● WHAT YOU HAVE TO DO
Could you write out the line containing "(227, 359) none" and all the lines below it in the data, exactly, through the final one and nothing else?

Data records
═══

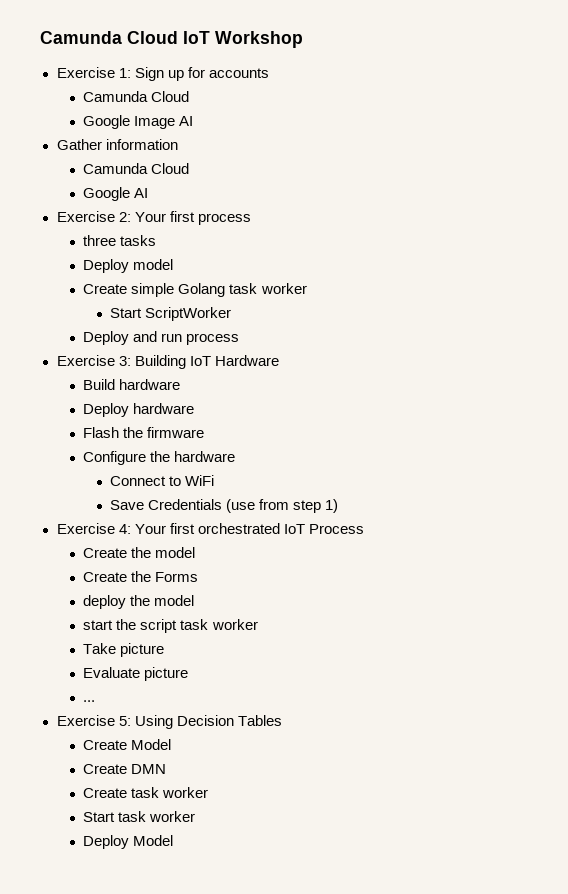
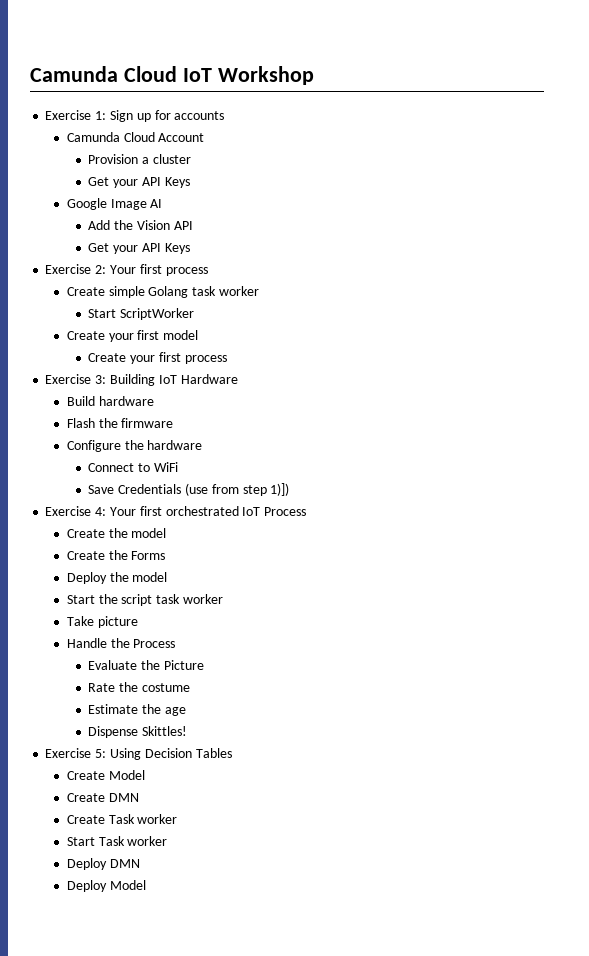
[83,115,194,129] [56,139,178,150] [83,163,190,174] [83,187,149,201] // Google Image AI // Gather information // Camunda Cloud // Google AI -> [158,133,205,142] [88,154,191,164] [88,177,190,188] [66,198,163,210] [88,220,193,230] [88,243,190,254] Account // Provision a cluster // Get your API Keys // Google Image AI // Add the Vision API // Get your API Keys
[83,235,157,246] [83,259,174,273] // three tasks // Deploy model -> (208, 271) none
[83,331,183,345] Deploy and run -> [66,330,199,342] [88,352,181,364] Create your first model // Create your first
[83,403,195,417] // Deploy hardware -> (154, 401) none
[325,499,339,513] 1) -> [270,483,290,496] 1)])
[83,595,195,609] [83,620,114,630] deploy the model // start -> [66,572,168,584] [66,595,95,604] Deploy the model // Start
[83,667,189,681] [83,700,96,702] Evaluate picture // ... -> [66,638,176,648] [88,660,204,670] [88,682,190,692] [88,704,186,716] [88,726,188,738] Handle the Process // Evaluate the Picture // Rate the costume // Estimate the age // Dispense Skittles!
[131,787,209,798] [83,811,196,822] task worker // Start task worker -> [108,814,178,824] [66,836,168,846] [66,858,140,870] Task worker // Start Task worker // Deploy DMN

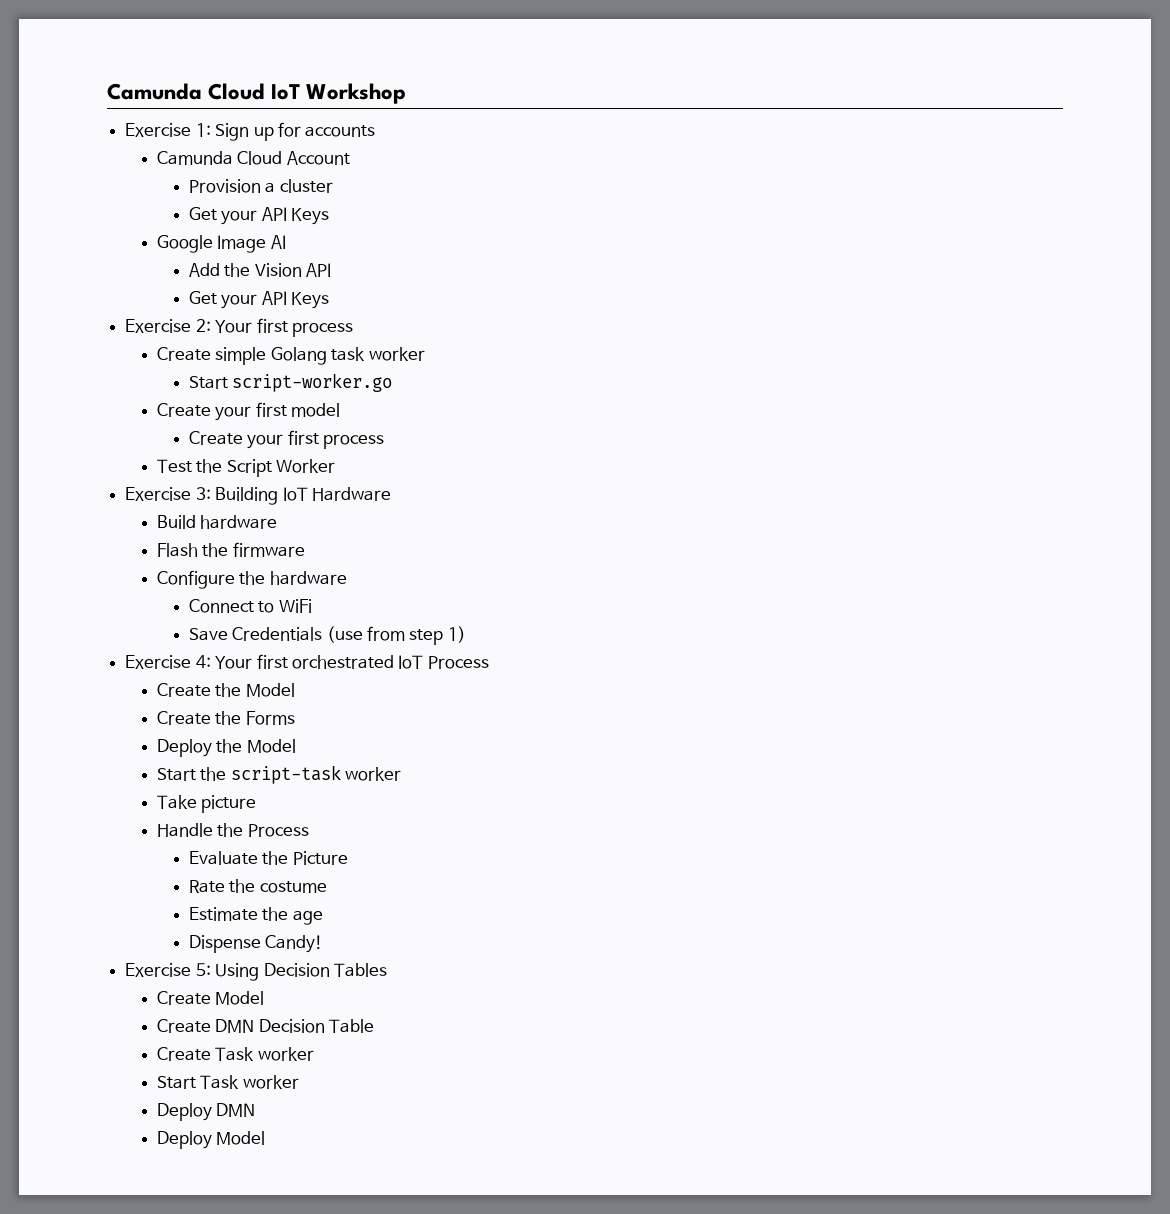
[120,308,195,320] ScriptWorker -> [232,373,393,392] script-worker.go
(227, 359) none -> [156,459,336,477] // Test the Script Worker
[270,483,290,496] 1)]) -> [447,626,466,643] 1)
[131,528,167,538] model -> [245,683,295,697] Model
[132,572,168,582] model -> [246,739,296,753] Model
[121,594,181,606] script task -> [230,765,341,784] script-task
[142,726,188,736] Skittles! -> [265,935,324,953] Candy!
(139, 797) none -> [258,1019,375,1033] Decision Table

═══

● SOLUTION FOR THIS PROBLEM
(227, 359) none -> [156,459,336,477] // Test the Script Worker
[270,483,290,496] 1)]) -> [447,626,466,643] 1)
[131,528,167,538] model -> [245,683,295,697] Model
[132,572,168,582] model -> [246,739,296,753] Model
[121,594,181,606] script task -> [230,765,341,784] script-task
[142,726,188,736] Skittles! -> [265,935,324,953] Candy!
(139, 797) none -> [258,1019,375,1033] Decision Table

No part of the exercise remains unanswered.